**The task:** Write out the full listing exactly.

**Recorded data:**
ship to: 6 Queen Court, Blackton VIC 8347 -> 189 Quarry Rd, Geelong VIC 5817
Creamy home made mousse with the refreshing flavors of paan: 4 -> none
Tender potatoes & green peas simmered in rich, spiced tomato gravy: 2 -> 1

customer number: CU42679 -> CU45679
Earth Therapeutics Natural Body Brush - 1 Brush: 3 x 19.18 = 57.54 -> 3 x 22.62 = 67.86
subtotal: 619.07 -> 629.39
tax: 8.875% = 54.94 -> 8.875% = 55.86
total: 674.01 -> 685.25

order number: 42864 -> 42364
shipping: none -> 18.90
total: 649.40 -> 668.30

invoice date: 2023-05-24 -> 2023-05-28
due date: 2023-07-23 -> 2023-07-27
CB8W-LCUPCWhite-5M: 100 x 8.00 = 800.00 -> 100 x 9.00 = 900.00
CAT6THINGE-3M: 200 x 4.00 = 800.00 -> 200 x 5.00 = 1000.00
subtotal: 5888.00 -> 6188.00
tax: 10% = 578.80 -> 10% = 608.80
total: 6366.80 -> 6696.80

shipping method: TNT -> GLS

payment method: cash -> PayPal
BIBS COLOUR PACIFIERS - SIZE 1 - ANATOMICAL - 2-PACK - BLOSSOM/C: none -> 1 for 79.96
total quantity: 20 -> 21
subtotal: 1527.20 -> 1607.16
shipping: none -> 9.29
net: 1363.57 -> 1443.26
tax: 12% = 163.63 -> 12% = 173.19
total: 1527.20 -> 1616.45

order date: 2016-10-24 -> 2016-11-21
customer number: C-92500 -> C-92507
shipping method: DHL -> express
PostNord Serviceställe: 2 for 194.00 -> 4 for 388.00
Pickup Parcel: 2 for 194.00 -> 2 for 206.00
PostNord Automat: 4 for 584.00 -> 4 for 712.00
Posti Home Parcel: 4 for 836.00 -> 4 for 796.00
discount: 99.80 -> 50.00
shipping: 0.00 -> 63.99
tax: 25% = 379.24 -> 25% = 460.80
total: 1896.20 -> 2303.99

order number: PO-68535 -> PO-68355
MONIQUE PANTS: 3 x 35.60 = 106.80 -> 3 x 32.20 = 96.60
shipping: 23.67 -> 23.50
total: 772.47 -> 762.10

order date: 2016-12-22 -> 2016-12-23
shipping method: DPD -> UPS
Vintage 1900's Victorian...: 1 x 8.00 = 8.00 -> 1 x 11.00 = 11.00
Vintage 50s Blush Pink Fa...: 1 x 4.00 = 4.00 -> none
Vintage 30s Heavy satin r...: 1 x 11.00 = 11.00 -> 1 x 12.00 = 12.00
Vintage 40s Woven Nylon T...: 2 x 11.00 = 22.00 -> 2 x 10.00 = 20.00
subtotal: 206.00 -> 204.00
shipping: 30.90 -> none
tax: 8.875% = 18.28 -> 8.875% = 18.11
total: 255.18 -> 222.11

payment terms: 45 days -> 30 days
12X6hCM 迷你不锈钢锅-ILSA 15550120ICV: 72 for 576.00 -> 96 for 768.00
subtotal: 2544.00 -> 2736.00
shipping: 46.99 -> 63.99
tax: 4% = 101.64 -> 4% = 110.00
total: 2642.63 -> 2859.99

**Output for this task:**
ship to: 6 Queen Court, Blackton VIC 8347 -> 189 Quarry Rd, Geelong VIC 5817
Creamy home made mousse with the refreshing flavors of paan: 4 -> none
Tender potatoes & green peas simmered in rich, spiced tomato gravy: 2 -> 1

customer number: CU42679 -> CU45679
Earth Therapeutics Natural Body Brush - 1 Brush: 3 x 19.18 = 57.54 -> 3 x 22.62 = 67.86
subtotal: 619.07 -> 629.39
tax: 8.875% = 54.94 -> 8.875% = 55.86
total: 674.01 -> 685.25

order number: 42864 -> 42364
shipping: none -> 18.90
total: 649.40 -> 668.30

invoice date: 2023-05-24 -> 2023-05-28
due date: 2023-07-23 -> 2023-07-27
CB8W-LCUPCWhite-5M: 100 x 8.00 = 800.00 -> 100 x 9.00 = 900.00
CAT6THINGE-3M: 200 x 4.00 = 800.00 -> 200 x 5.00 = 1000.00
subtotal: 5888.00 -> 6188.00
tax: 10% = 578.80 -> 10% = 608.80
total: 6366.80 -> 6696.80

shipping method: TNT -> GLS

payment method: cash -> PayPal
BIBS COLOUR PACIFIERS - SIZE 1 - ANATOMICAL - 2-PACK - BLOSSOM/C: none -> 1 for 79.96
total quantity: 20 -> 21
subtotal: 1527.20 -> 1607.16
shipping: none -> 9.29
net: 1363.57 -> 1443.26
tax: 12% = 163.63 -> 12% = 173.19
total: 1527.20 -> 1616.45

order date: 2016-10-24 -> 2016-11-21
customer number: C-92500 -> C-92507
shipping method: DHL -> express
PostNord Serviceställe: 2 for 194.00 -> 4 for 388.00
Pickup Parcel: 2 for 194.00 -> 2 for 206.00
PostNord Automat: 4 for 584.00 -> 4 for 712.00
Posti Home Parcel: 4 for 836.00 -> 4 for 796.00
discount: 99.80 -> 50.00
shipping: 0.00 -> 63.99
tax: 25% = 379.24 -> 25% = 460.80
total: 1896.20 -> 2303.99

order number: PO-68535 -> PO-68355
MONIQUE PANTS: 3 x 35.60 = 106.80 -> 3 x 32.20 = 96.60
shipping: 23.67 -> 23.50
total: 772.47 -> 762.10

order date: 2016-12-22 -> 2016-12-23
shipping method: DPD -> UPS
Vintage 1900's Victorian...: 1 x 8.00 = 8.00 -> 1 x 11.00 = 11.00
Vintage 50s Blush Pink Fa...: 1 x 4.00 = 4.00 -> none
Vintage 30s Heavy satin r...: 1 x 11.00 = 11.00 -> 1 x 12.00 = 12.00
Vintage 40s Woven Nylon T...: 2 x 11.00 = 22.00 -> 2 x 10.00 = 20.00
subtotal: 206.00 -> 204.00
shipping: 30.90 -> none
tax: 8.875% = 18.28 -> 8.875% = 18.11
total: 255.18 -> 222.11

payment terms: 45 days -> 30 days
12X6hCM 迷你不锈钢锅-ILSA 15550120ICV: 72 for 576.00 -> 96 for 768.00
subtotal: 2544.00 -> 2736.00
shipping: 46.99 -> 63.99
tax: 4% = 101.64 -> 4% = 110.00
total: 2642.63 -> 2859.99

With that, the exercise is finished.